▶ **Dataset**
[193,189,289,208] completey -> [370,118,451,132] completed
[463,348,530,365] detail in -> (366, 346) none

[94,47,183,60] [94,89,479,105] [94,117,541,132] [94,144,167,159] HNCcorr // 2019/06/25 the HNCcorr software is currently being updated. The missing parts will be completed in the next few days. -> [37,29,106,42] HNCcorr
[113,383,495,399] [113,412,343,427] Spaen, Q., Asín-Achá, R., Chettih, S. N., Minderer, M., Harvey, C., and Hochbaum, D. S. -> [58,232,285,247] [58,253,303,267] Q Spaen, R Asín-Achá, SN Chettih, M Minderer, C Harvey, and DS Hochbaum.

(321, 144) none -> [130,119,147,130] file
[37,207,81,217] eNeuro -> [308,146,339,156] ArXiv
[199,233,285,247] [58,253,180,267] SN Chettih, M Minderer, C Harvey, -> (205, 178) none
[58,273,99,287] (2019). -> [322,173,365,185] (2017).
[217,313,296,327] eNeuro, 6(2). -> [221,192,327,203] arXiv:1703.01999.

...

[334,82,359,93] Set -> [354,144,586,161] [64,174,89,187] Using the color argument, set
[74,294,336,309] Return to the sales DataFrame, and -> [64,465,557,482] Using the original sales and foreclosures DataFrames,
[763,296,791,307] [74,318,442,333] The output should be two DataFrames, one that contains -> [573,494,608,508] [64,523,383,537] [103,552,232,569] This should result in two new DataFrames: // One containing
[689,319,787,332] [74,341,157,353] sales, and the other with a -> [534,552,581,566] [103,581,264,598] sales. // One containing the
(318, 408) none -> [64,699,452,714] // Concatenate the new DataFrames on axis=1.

--

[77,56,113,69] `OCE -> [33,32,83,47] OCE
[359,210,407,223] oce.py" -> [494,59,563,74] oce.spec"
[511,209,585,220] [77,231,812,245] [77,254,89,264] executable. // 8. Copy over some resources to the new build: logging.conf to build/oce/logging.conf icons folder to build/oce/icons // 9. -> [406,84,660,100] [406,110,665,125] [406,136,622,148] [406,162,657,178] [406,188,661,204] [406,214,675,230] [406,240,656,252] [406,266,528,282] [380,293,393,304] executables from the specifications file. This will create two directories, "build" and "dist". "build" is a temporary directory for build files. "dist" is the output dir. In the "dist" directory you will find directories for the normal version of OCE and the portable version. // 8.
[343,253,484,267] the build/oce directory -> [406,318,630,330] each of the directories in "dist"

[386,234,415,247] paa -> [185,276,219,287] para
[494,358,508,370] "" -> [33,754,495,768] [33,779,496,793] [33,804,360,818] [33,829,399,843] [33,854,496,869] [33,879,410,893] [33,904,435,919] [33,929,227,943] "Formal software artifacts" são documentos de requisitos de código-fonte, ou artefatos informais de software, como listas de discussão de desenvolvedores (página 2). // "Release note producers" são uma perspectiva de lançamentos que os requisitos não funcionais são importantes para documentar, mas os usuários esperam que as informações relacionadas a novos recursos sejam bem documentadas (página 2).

▶ **Aim of the task**
Your answer must consist solely of the lines above between the line holding "[763,296,791,307] [74,318,442,333] The" and the line holding "(318, 408) none", inclusive, copied exactly.

▶ **Response area**
[763,296,791,307] [74,318,442,333] The output should be two DataFrames, one that contains -> [573,494,608,508] [64,523,383,537] [103,552,232,569] This should result in two new DataFrames: // One containing
[689,319,787,332] [74,341,157,353] sales, and the other with a -> [534,552,581,566] [103,581,264,598] sales. // One containing the
(318, 408) none -> [64,699,452,714] // Concatenate the new DataFrames on axis=1.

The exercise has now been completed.